Growing 1981 Larry Rivers » «FULL»
Growing (1981) — Larry Rivers
Larry Rivers’s 1981 painting Growing is a compact but revealing work that encapsulates many of the artist’s late-career interests: the compression of autobiography and art history, the interplay of figuration and abstraction, and a wry engagement with American popular culture. Below is a focused, structured essay that situates the painting historically, analyzes its form and content, and assesses its significance within Rivers’s oeuvre and late 20th‑century American art.
Some notable features of Larry Rivers' work in 1981 include:
Alternative Perspectives: In response to her father's work, Emma Rivers has created her own art, such as her "Stage-Set" series, to reclaim her narrative and provide her own perspective on her upbringing. growing 1981 larry rivers
Born in Brooklyn, New York, to Russian immigrant parents, Rivers grew up in a traditional Jewish household. He developed an interest in art at an early age and attended the Brooklyn Museum of Art School and the American Artists' School. Rivers' early work was influenced by Abstract Expressionism, but he soon transitioned to a more figurative style.

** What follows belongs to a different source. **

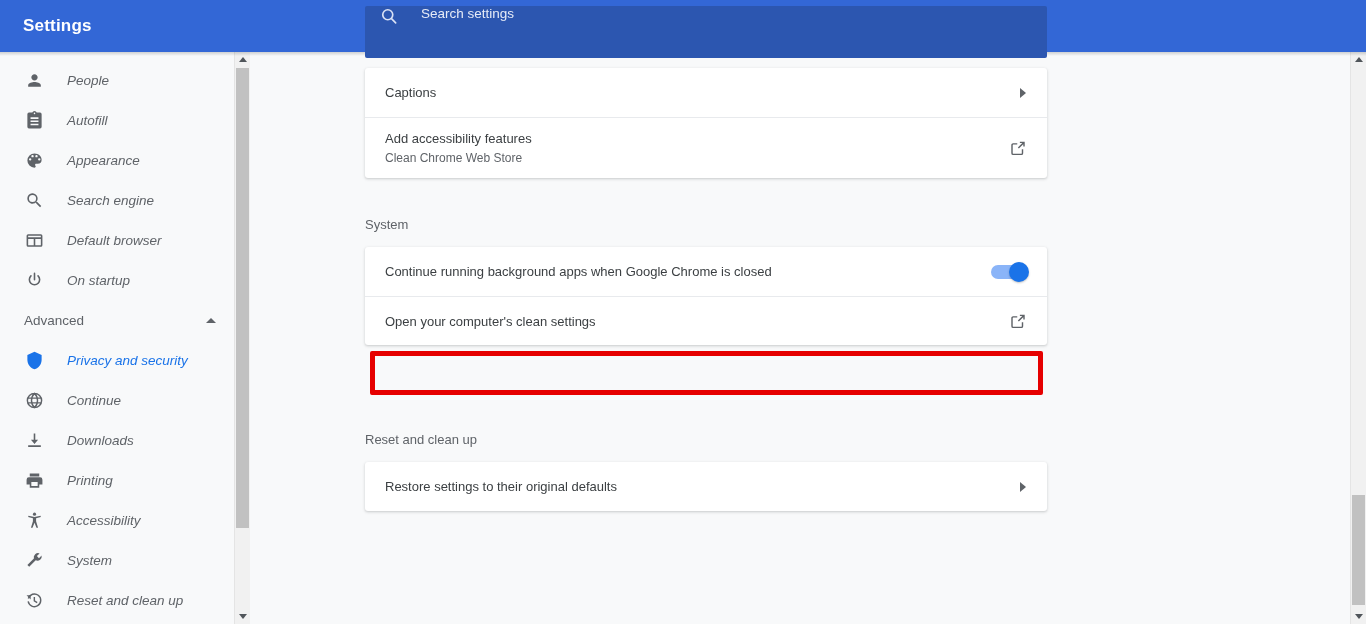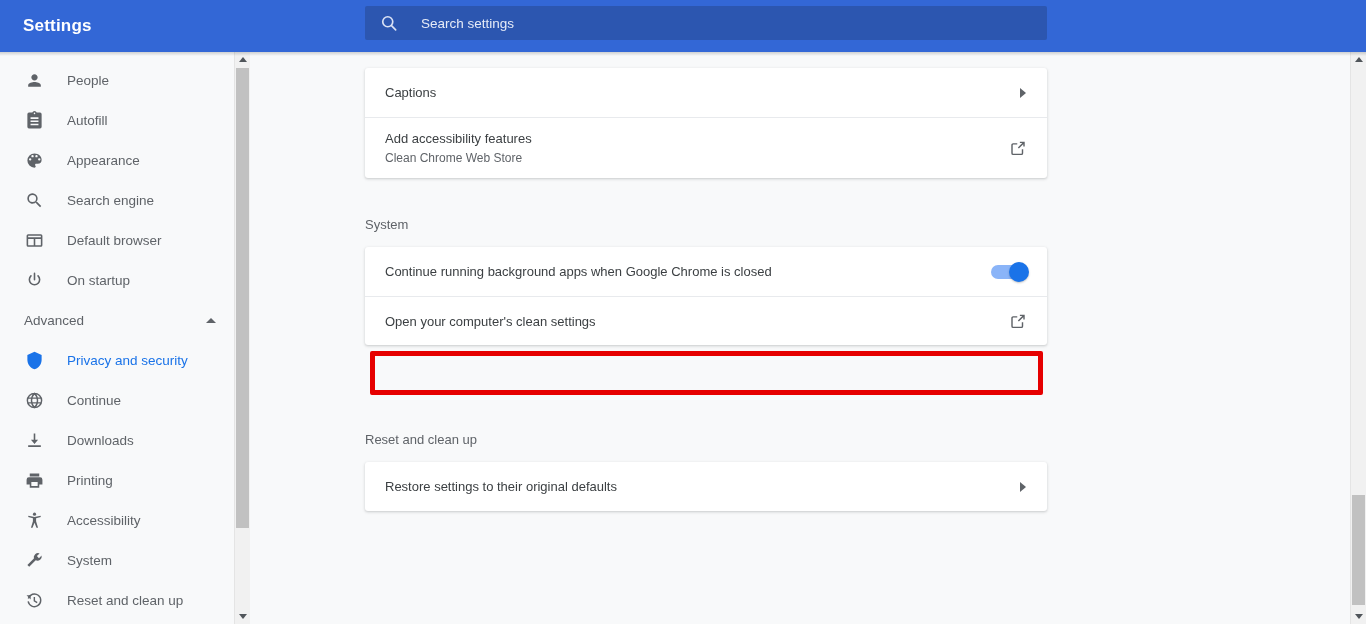"Search settings" #search-box { align-items: center -> flex-start; height: 34px -> 52px }
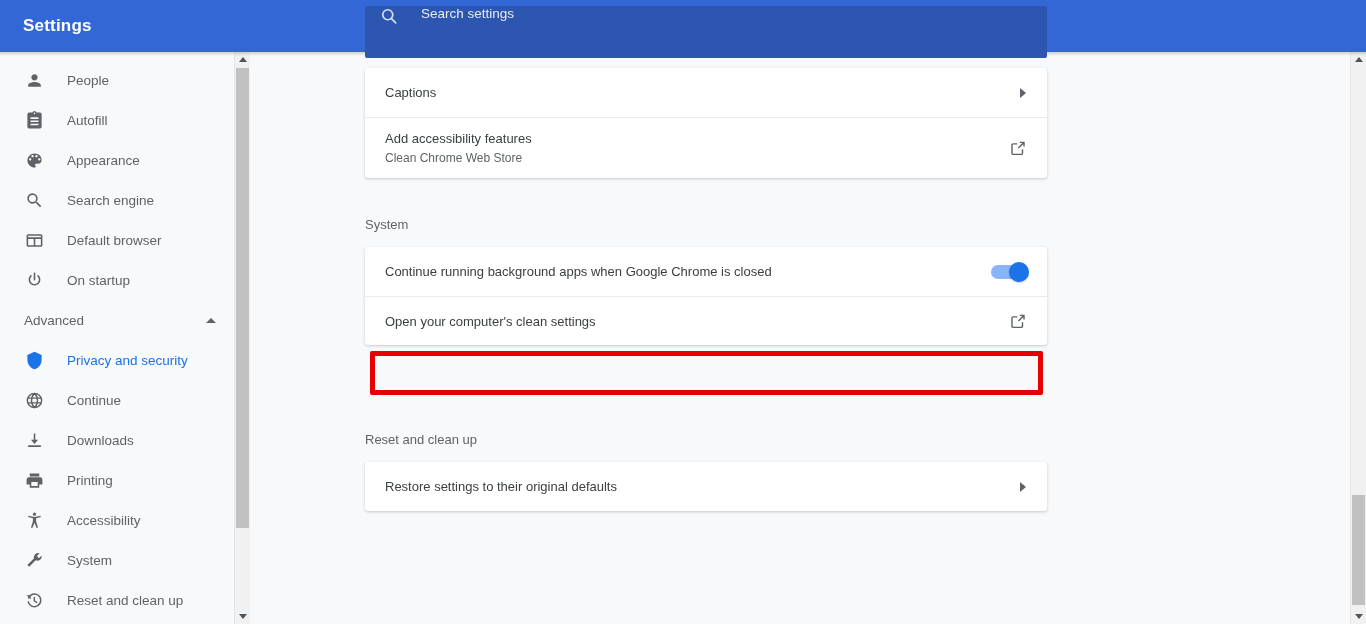"People" .nav-item .n-label { font-style: none -> italic }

3. Critical Reception and ControversyThe film remains one of the most controversial aspects of Rivers' legacy: Growing (1981) — Larry Rivers Larry Rivers’s 1981
Controversy: The work remained largely unexhibited for decades but became the center of a major ethical and legal debate in 2010. Critics and family members have characterized the footage as exploitative, with some even calling it child pornography due to its intrusive nature. Legal and Ethical Resolution
While Growing is a video work, it reflects Rivers' lifelong obsession with the human figure and "unfashionable" subjects. His style—often described by The Art Story as a bridge between Abstract Expressionism and Pop Art—frequently used "iconographic clichés" and personal imagery to challenge established norms. Born in Brooklyn, New York, to Russian immigrant
Text and Graffiti: Rivers was a poet as much as a painter. Scrawled across the lower right quadrant, in his infamous, jittery handwriting, are lines of verse. They read: "Growing / is the mistake / the body keeps making / until it stops." This dark, elegiac text reframes the entire painting. Growing is not a miracle; it is an accumulation of errors—wrinkles, scars, fat, memory.
Subject Matter: The project documented the physical maturation of his two daughters, Gwynne and Emma Tamburlini, over a five-year period from 1976 to 1981.